- Purpose: imaging technique for probing perfusion and metabolism

= Hyperpolarized carbon-13 MRI =

Medical imaging technique

Hyperpolarized carbon-13 MRI is a functional medical imaging technique for probing perfusion and metabolism using injected substrates.

It is enabled by techniques for hyperpolarization of carbon-13-containing molecules using dynamic nuclear polarization and rapid dissolution to create an injectable solution. Following the injection of a hyperpolarized substrate, metabolic activity can be mapped based on enzymatic conversion of the injected molecule. In contrast with other metabolic imaging methods such as positron emission tomography, hyperpolarized carbon-13 MRI provides chemical as well as spatial information, allowing this technique to be used to probe the activity of specific metabolic pathways. This has led to new ways of imaging disease. For example, metabolic conversion of hyperpolarized pyruvate into lactate is increasingly being used to image cancerous tissues via the Warburg effect.

==Hyperpolarization==

Hyperpolarization of ^{13}C for MRI is typically achieved using either dissolution dynamic nuclear polarization (dDNP) or parahydrogen-induced polarization (PHIP). Although "brute force" polarization methods also exist, they are far less commonly used.

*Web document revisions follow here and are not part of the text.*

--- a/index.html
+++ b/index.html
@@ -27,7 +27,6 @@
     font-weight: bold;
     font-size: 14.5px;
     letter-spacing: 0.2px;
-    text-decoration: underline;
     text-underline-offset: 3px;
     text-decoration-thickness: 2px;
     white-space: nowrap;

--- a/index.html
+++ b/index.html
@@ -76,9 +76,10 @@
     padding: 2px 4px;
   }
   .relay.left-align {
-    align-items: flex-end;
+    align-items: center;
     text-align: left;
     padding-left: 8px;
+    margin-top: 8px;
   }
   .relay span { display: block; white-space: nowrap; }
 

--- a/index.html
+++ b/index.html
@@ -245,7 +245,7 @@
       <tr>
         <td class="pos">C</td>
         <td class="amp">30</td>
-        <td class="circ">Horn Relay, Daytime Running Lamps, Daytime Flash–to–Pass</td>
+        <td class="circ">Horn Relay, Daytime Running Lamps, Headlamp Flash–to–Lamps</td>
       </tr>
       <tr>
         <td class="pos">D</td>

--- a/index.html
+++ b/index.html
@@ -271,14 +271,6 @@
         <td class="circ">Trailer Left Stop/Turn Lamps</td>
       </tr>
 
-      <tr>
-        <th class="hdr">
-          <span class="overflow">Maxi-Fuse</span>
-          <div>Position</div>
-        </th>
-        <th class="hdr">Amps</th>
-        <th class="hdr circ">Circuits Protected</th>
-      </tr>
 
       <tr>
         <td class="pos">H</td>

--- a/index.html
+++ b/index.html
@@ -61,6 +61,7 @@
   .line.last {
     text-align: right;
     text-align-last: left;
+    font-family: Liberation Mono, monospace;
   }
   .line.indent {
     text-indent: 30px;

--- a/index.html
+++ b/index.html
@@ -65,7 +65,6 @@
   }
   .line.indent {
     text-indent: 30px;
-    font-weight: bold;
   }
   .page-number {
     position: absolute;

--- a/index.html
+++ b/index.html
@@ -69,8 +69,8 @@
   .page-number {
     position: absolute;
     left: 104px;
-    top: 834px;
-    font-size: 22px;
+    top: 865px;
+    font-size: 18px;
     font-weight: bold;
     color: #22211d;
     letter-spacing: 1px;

In dDNP, imaging agents such as ^{13}C-pyruvate are physically mixed (but not chemically reacted) with a stable free radical known as a polarizing agent (PA). This mixture is cooled to cryogenic temperatures (~1 K) and subjected to a strong magnetic field (~3 T), which causes the unpaired electron of the PA to become highly polarized. Microwave radiation is then applied near the electron resonance frequency, enabling the transfer of polarization from the electron to the ^{13}C nuclei via hyperfine coupling (for more details on polarization transfer mechanisms, see Dynamic nuclear polarization).

In PHIP, hydrogen gas is cooled—typically to 77 K by passing it through a liquid nitrogen bath—resulting in a substantial population difference between the singlet (parahydrogen) and triplet (orthohydrogen) spin states. This difference, known as singlet order (SO), is long-lived and serves as a reservoir of polarization. Parahydrogen is then chemically added to molecules such as ^{13}C-pyruvate, and the singlet order is converted into ^{13}C polarization using tailored radiofrequency (RF) pulses.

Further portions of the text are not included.